By monitoring the square wave on a scope after the meyer circuit and the aliasing filter, one can see the distortion of the waveform caused by the sharp rolloff. You then simply adjust the variable resistors to get the best looking squarewave. The low frequency one varies the 'tilt' of the waveform and the high frequency one varies the 'ringing' on the leading edge. No real indication at what frequencies these are - it's just visual.
There is a resulting delay to bring everything back in line, but in the scheme of things this is not important.

This circuit is to overcome the effect of anti-aliasing filters.
The higher the sampling frequency, the less likely it is that the effects of filtering will come into the audio range. Meyer decided to make the patent 'public domain' because A to D and D to A circuits moved on since the early days and so they didn't see a huge market for it.

I plan to experiment with a Lexicon Alex that I have just aquired. In most respect it sounds really good (reverb etc.) but the analogue sections just have simple LC filters with no real correction. So I will see if there is any improvement to be had.
Thanks for your continued interest.

tv

Phase correction circuit. Cheap reverbs sound expensive...
« Reply #11 on: February 07, 2008, 11:49:39 AM »
I was thinking of using it pre-sound-card.

a) so you mean the "patent" circuit is not the real one? Which is the real circuit? Do you have a schematic? Or do you have to reverse-eingineer it first?

b) for soundcard use it should be simple to "tune" - i.e. with use of some freeware/shareware scope programs and a trusty 555 squarewave generator, right?

c) Is there any reason for using this circuit with 88k or 96k sample rates or was it meant for 44k (and related bandwidth/niquist freq. problems)?

Here's the schematic from the patent:
-------------------------------------------------


Trimpots are there, part values are there, except for the capacitor marked 101 in input allpass filter (or is that 100pF ????).


So: which is witch?
If you sprinkle when you tinkle, please be neat and wipe the seat.

barclaycon

Phase correction circuit. Cheap reverbs sound expensive...
« Reply #12 on: February 07, 2008, 12:14:04 PM »
Quote
Do you have a schematic? Or do you have to reverse-eingineer it first?

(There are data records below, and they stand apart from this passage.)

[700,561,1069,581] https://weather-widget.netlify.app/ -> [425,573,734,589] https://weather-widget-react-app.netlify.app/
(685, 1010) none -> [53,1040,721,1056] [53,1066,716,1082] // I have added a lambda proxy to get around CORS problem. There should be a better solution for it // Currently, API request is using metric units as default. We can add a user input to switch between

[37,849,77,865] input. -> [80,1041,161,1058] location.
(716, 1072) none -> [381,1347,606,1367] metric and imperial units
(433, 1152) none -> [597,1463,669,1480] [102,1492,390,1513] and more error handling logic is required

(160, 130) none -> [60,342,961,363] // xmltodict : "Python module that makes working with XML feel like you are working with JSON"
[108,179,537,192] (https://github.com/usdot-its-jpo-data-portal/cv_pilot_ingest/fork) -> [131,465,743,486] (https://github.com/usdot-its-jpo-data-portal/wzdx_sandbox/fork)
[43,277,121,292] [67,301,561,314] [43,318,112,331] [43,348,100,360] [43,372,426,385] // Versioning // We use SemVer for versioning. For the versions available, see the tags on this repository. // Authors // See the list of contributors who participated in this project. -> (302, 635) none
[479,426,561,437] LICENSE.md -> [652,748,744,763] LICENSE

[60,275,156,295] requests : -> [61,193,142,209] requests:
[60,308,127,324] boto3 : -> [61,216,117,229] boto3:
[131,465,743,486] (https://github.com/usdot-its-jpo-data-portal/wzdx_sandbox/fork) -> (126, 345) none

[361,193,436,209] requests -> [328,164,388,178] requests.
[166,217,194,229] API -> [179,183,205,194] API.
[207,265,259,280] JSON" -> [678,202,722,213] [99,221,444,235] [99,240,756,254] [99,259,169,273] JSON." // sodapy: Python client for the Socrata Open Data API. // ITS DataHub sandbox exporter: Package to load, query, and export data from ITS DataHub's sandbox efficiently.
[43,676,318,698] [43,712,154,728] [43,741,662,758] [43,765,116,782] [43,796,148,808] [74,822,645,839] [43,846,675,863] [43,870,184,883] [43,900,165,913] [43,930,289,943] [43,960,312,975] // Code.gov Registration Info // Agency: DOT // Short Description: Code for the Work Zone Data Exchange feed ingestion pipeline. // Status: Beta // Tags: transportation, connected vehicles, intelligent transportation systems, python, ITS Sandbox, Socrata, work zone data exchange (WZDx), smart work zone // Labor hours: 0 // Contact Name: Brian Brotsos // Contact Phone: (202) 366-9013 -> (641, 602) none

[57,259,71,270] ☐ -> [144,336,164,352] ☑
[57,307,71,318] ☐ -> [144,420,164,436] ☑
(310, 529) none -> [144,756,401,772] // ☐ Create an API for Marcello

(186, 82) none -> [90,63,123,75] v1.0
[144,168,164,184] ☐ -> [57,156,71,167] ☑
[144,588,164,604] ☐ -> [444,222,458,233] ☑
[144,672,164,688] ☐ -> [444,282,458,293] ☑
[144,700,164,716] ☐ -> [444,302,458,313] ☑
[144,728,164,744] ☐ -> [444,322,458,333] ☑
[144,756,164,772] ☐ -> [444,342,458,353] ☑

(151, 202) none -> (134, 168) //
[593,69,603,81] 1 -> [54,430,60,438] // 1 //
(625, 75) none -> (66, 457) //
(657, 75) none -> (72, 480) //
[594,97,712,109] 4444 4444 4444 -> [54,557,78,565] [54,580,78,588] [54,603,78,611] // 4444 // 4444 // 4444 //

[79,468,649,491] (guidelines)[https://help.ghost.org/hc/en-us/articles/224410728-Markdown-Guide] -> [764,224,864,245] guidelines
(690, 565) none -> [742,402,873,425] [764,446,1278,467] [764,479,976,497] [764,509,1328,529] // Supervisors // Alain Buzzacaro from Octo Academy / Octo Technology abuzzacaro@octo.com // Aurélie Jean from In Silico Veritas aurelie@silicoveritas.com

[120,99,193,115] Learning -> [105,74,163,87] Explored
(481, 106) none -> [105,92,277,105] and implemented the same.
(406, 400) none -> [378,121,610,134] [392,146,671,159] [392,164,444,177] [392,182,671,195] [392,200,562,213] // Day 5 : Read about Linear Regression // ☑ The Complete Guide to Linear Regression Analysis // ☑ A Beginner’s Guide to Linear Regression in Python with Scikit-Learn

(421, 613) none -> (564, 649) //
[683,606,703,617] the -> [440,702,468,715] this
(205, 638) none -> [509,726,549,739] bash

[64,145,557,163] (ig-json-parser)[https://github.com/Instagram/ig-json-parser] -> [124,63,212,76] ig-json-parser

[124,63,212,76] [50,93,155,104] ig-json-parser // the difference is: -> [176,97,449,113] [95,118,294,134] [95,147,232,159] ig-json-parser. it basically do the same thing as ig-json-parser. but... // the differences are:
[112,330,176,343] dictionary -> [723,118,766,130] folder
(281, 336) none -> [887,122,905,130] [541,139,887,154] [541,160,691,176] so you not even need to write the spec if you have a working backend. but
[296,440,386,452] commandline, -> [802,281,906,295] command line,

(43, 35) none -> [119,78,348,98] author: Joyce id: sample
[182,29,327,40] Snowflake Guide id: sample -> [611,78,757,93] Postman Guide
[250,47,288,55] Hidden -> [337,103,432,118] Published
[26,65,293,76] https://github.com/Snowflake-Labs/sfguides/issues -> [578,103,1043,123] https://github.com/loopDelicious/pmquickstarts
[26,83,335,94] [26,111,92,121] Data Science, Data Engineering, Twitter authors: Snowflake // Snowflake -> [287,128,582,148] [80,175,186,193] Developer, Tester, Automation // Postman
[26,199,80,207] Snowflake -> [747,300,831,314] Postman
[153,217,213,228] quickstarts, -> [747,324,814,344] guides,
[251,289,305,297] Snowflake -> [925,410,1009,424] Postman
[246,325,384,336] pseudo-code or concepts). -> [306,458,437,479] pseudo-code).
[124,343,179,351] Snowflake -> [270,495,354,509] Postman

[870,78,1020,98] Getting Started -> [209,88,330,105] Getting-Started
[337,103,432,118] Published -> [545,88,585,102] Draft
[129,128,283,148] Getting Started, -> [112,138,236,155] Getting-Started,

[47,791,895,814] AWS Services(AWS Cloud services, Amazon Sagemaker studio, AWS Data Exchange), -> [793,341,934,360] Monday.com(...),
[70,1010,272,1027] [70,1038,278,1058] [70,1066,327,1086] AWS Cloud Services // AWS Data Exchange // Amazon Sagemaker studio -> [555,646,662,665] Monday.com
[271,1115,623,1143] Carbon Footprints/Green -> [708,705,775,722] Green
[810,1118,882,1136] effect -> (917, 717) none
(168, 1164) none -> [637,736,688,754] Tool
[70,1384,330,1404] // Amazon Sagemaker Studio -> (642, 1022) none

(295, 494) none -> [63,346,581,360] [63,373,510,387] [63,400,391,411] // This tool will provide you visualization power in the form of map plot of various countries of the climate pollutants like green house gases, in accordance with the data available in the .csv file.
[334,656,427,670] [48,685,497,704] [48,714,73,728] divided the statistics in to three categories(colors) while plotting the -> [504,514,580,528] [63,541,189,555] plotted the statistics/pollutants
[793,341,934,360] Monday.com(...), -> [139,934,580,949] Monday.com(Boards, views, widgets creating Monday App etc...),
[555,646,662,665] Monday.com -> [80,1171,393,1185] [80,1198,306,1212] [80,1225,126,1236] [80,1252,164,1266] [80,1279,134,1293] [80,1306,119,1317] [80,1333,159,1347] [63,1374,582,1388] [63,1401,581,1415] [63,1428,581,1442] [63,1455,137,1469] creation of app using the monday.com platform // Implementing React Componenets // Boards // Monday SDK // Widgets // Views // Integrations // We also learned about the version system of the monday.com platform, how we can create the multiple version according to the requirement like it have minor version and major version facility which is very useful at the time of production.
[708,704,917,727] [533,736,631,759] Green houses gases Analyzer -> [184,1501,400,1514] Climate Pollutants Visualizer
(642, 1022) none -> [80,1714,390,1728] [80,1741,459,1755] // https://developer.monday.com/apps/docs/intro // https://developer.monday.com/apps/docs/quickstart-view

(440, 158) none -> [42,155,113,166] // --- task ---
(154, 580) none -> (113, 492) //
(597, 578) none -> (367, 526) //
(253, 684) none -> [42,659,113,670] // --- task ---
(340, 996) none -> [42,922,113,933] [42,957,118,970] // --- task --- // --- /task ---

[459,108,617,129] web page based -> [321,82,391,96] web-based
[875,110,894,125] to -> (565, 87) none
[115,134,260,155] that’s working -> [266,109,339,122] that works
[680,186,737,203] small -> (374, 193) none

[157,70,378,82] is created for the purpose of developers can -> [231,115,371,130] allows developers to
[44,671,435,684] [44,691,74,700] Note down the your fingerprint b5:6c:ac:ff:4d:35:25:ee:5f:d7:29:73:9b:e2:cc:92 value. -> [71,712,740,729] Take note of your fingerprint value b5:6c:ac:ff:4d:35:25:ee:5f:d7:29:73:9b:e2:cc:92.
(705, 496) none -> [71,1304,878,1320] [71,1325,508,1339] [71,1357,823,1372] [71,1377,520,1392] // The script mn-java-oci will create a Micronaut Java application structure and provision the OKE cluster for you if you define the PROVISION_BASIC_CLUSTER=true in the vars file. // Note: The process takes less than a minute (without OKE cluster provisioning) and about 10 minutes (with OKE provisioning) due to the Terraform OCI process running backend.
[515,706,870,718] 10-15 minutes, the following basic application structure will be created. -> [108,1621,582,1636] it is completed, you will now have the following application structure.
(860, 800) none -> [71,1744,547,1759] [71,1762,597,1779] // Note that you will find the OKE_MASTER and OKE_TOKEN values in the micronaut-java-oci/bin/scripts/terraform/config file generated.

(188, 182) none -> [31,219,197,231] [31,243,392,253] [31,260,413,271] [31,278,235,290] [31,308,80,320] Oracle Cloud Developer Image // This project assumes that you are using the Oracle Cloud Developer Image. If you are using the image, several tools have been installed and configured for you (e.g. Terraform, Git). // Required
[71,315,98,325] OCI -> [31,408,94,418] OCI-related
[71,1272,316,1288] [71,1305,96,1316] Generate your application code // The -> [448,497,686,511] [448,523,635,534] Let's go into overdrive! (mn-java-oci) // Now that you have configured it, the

I think that the circuit you have there is pretty much it, although I haven't checked it with the module.
Quote
for soundcard use it should be simple to "tune" - i.e. with use of some freeware/shareware scope programs and a trusty 555 squarewave generator, right?

Yep. Think so
Quote
Is there any reason for using this circuit with 88k or 96k sample rates or was it meant for 44k (and related bandwidth/niquist freq. problems)?

Probably not, as the nyquist frequency is that much higher for 88k, 96k. I think the original intention was to overcome problems with 44k or 32k circuits as the phase/response problems come right into the audio band.
Quote
the capacitor marked 101 in input allpass filter?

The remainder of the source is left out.